Work task: Give the lines again exactly as they appear below, from the line with "border-bottom: 6px solid" to the line with "font-size: 16px ->", both included, and only those lines. Leave every picture out.

Task input:
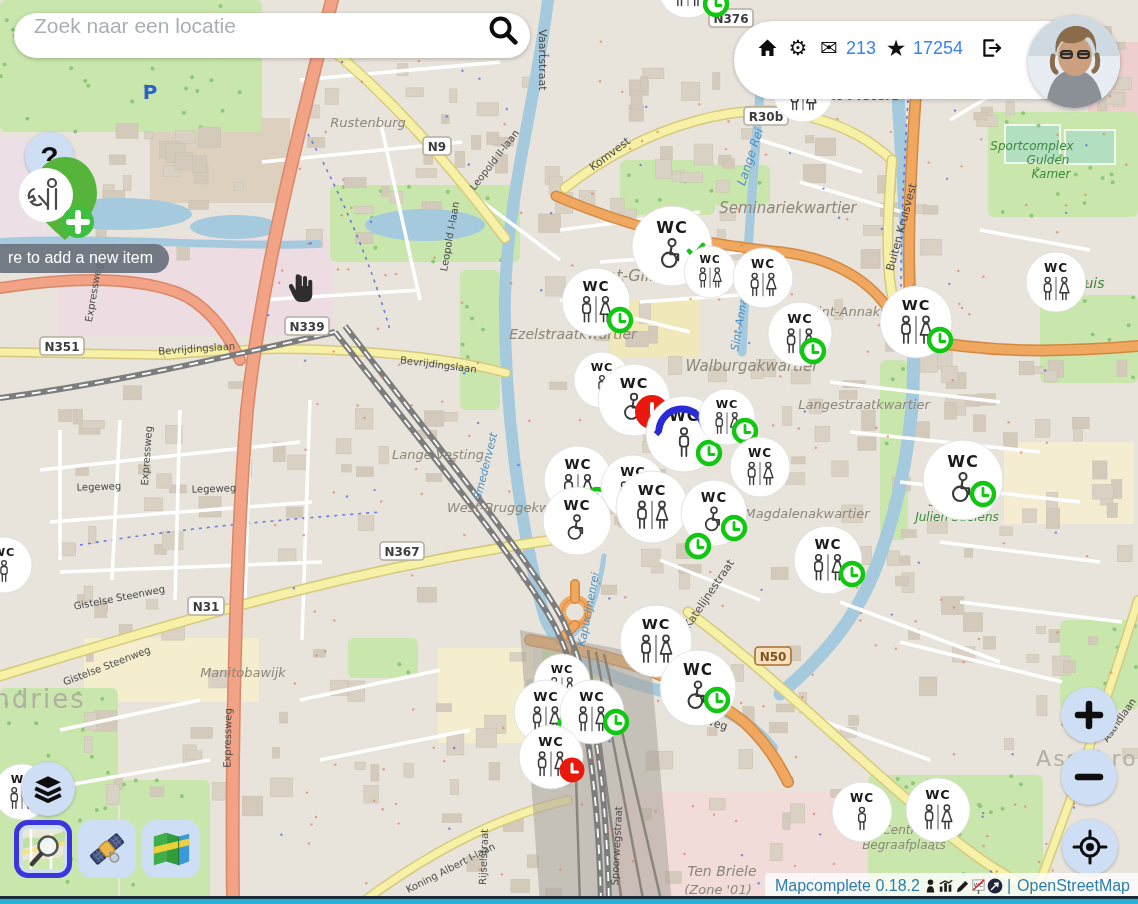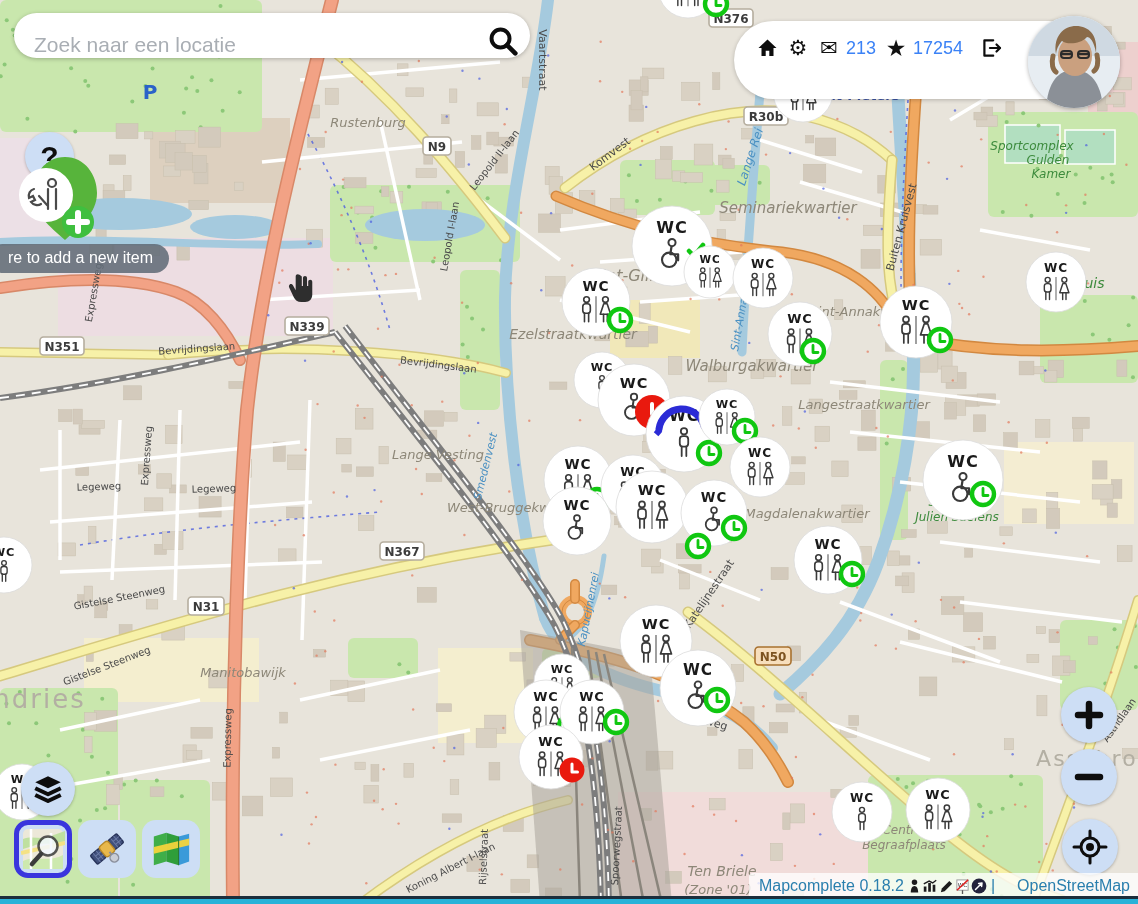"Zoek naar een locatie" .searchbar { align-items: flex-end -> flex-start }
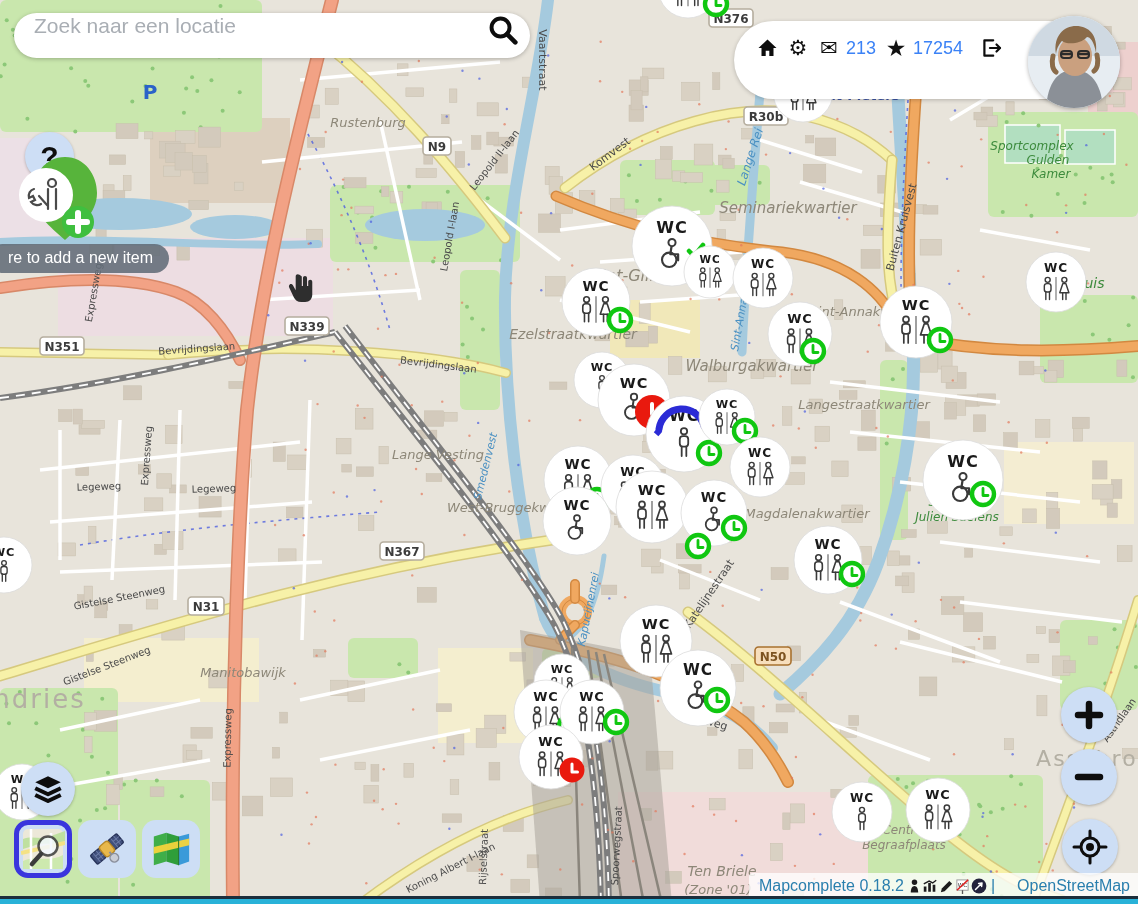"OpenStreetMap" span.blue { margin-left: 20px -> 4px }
...
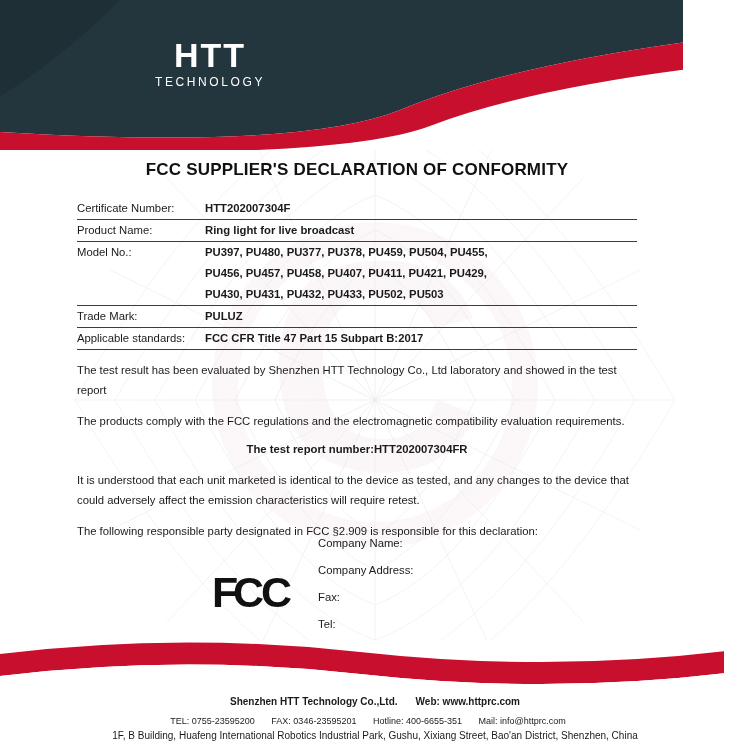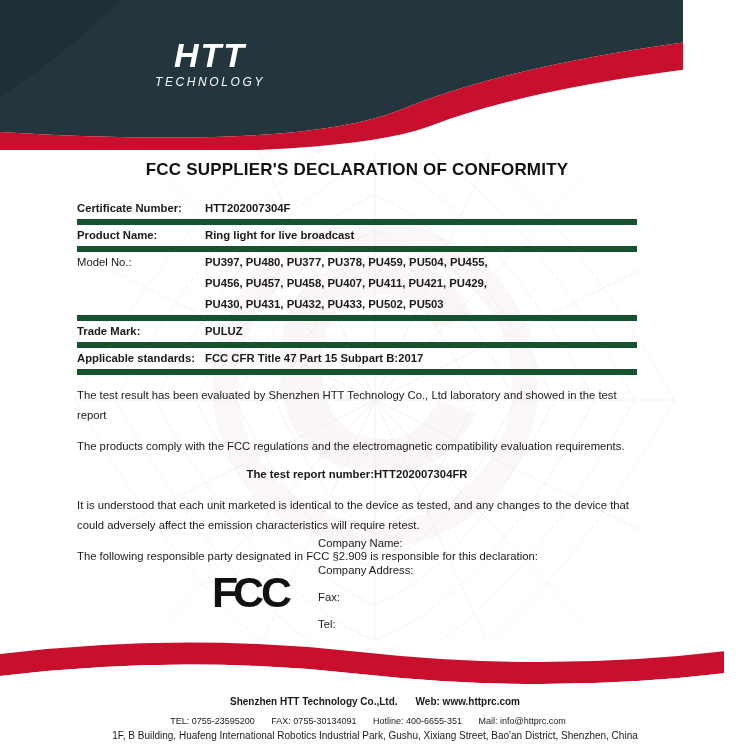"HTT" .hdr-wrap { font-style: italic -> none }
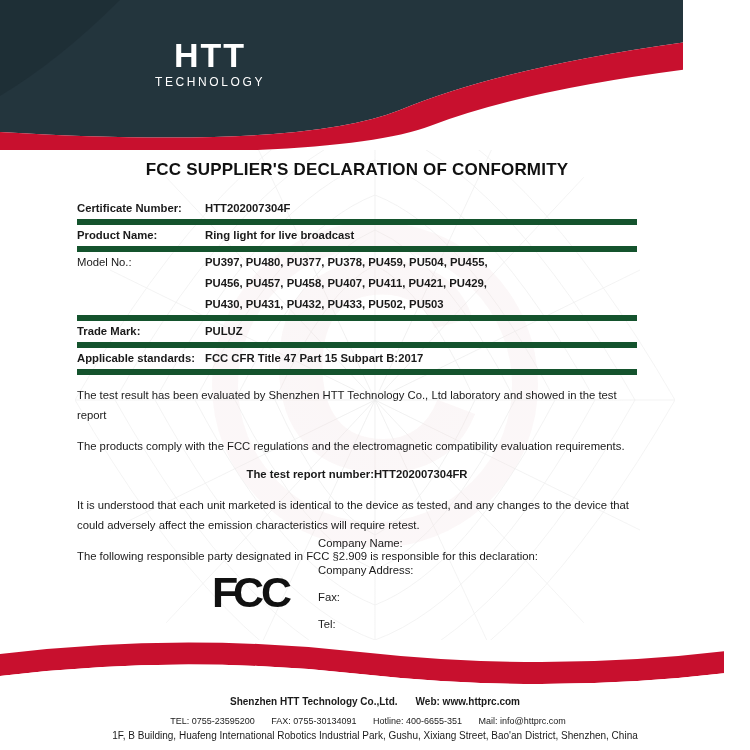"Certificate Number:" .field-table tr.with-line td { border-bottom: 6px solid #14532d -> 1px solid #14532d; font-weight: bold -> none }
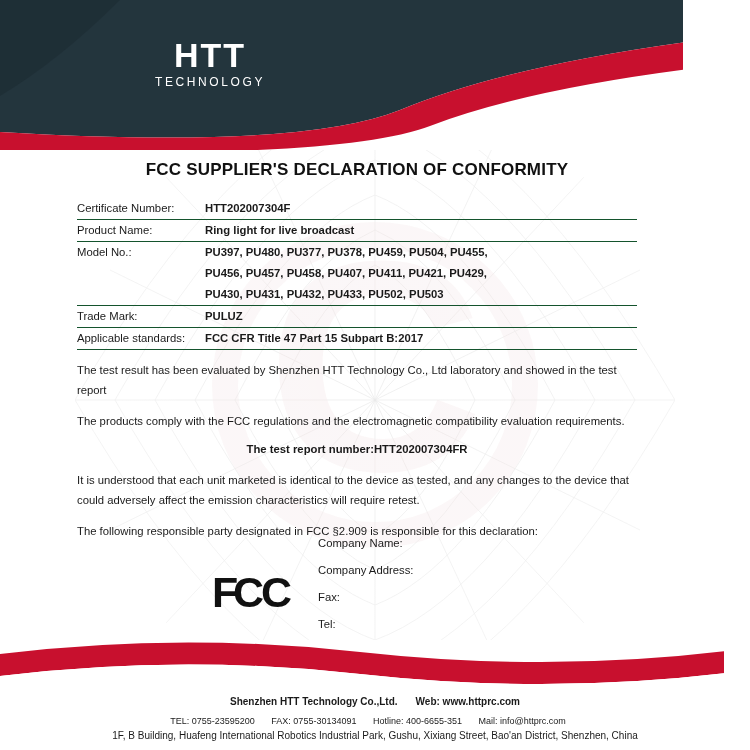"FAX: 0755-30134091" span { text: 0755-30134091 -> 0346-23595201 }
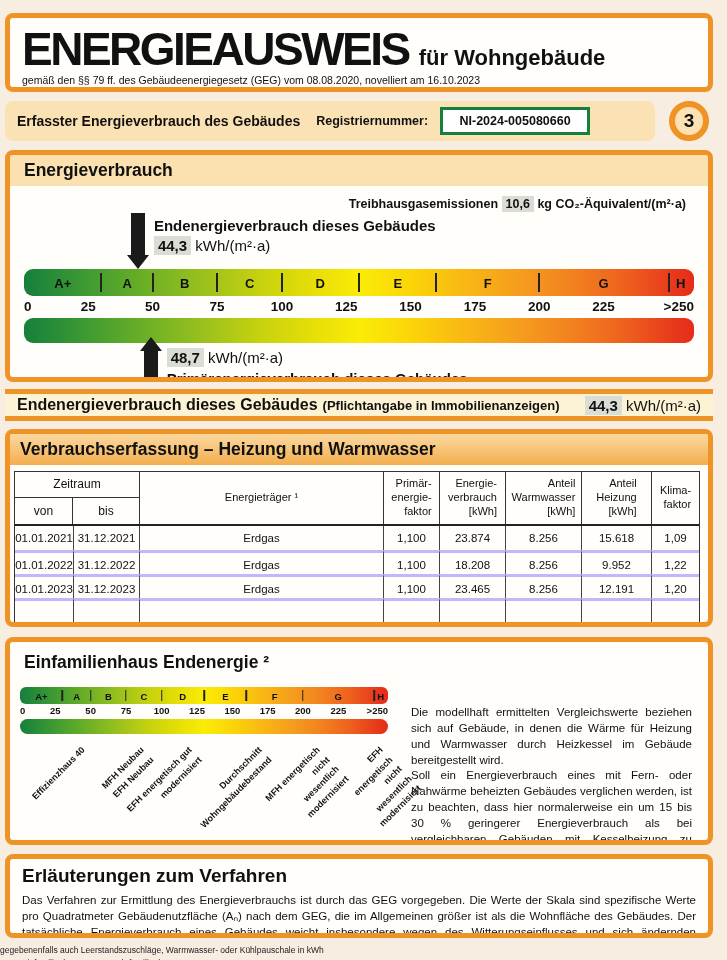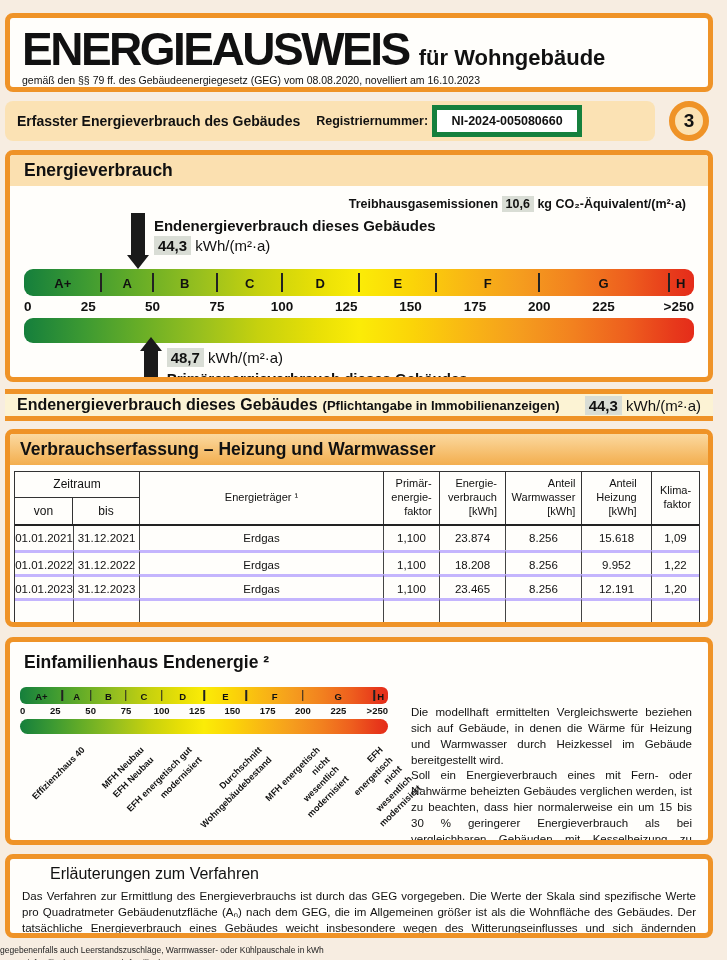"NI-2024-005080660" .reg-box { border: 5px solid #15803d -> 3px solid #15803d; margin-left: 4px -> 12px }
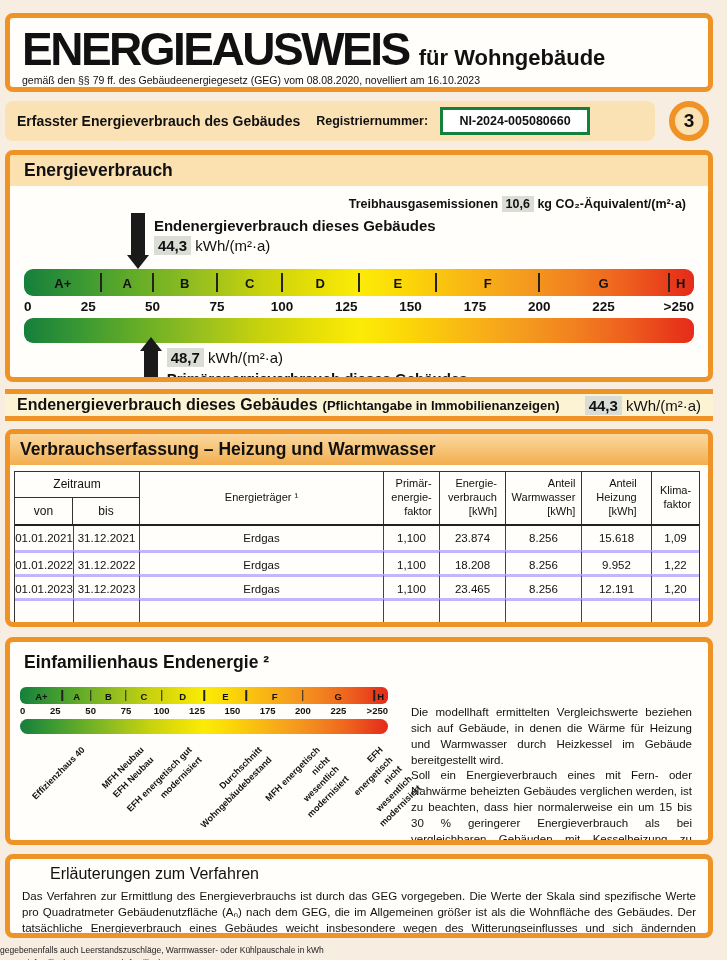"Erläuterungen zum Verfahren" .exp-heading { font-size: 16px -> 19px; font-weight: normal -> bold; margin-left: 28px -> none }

Exercise output:
"Certificate Number:" .field-table tr.with-line td { border-bottom: 6px solid #14532d -> 1px solid #14532d; font-weight: bold -> none }
"FAX: 0755-30134091" span { text: 0755-30134091 -> 0346-23595201 }
"NI-2024-005080660" .reg-box { border: 5px solid #15803d -> 3px solid #15803d; margin-left: 4px -> 12px }
"Erläuterungen zum Verfahren" .exp-heading { font-size: 16px -> 19px; font-weight: normal -> bold; margin-left: 28px -> none }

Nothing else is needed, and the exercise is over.